According to another embodiment, the measurement information includes second flow rate information measured from a second flow rate sensor that measures the flow rate of cooling water circulating between the cooling tower 112 and the refrigerator 114, the second flow rate information from the cooling tower 112 to the freezer 114 The third temperature information measured by the third temperature sensor measuring the temperature of the cooling water flowing into the cooling tower 112 and the temperature measured by the fourth temperature sensor measuring the temperature of the cooling water flowing from the refrigerator 114 to the cooling tower 112 4 Includes temperature information. According to the present embodiment, the refrigeration system diagnostic apparatus calculates the cooling capacity of the refrigeration system and the cooling capacity of the cooling tower 112 using the measurement information (S204).
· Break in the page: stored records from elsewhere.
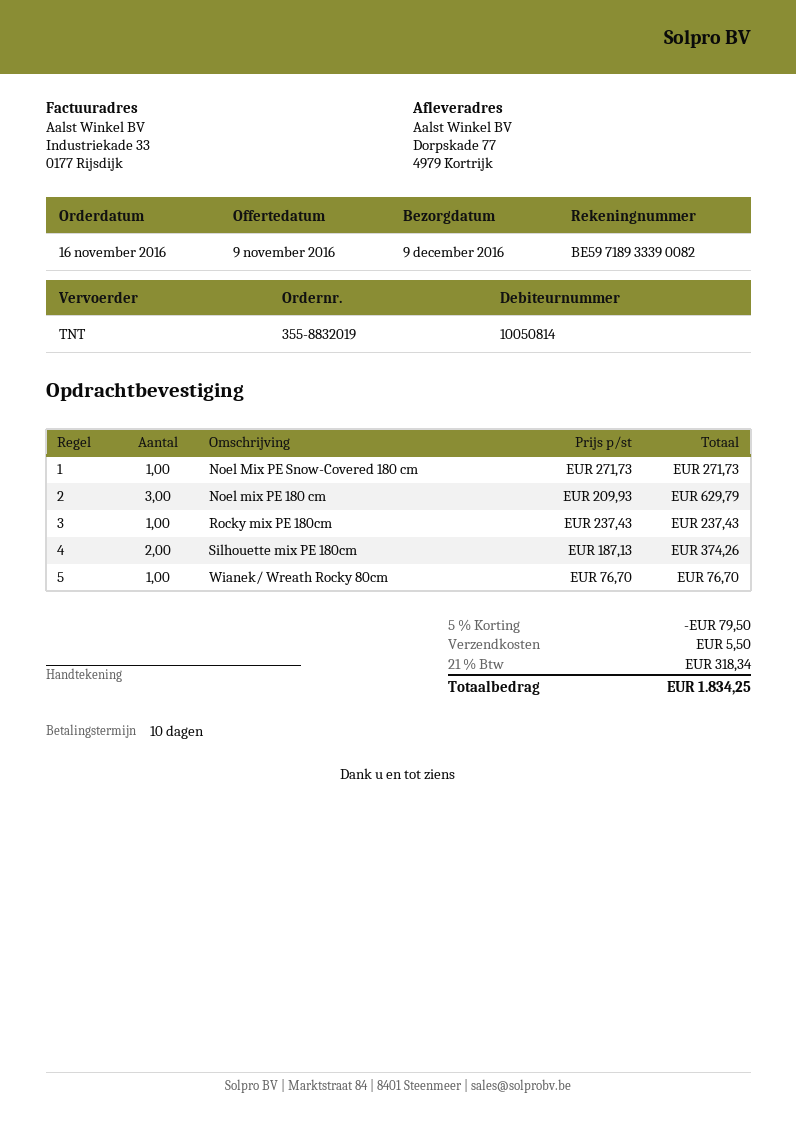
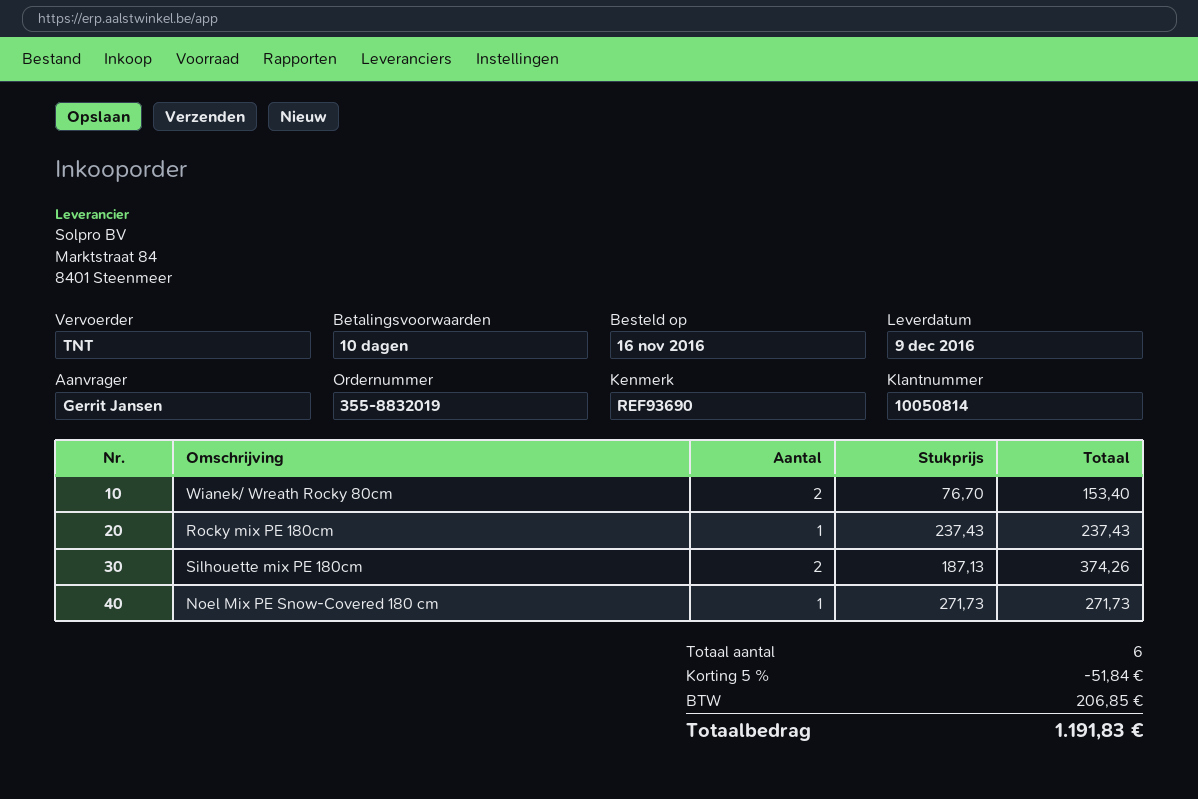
Noel mix PE 180 cm: 3 x 209.93 = 629.79 -> none
Wianek/ Wreath Rocky 80cm: 1 x 76.70 = 76.70 -> 2 x 76.70 = 153.40
discount: 5% = 79.50 -> 5% = 51.84
shipping: 5.50 -> none
tax: 318.34 -> 206.85
total: 1834.25 -> 1191.83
Next, the refrigeration system diagnosis apparatus outputs the cooling capacity of the cooling system or the cooling capacity of the cooling tower (S206). The output of the cooling capability includes, for example, transmission to an external device, display on a display unit, output through a printer, sound output through a speaker, and output through a blinking light.

FIG. 3 illustrates a cooling system 110a, a cooling system control device 120, and a load 130, according to one embodiment. In FIG. 3, the description of the parts overlapping with FIG. 1 will be omitted.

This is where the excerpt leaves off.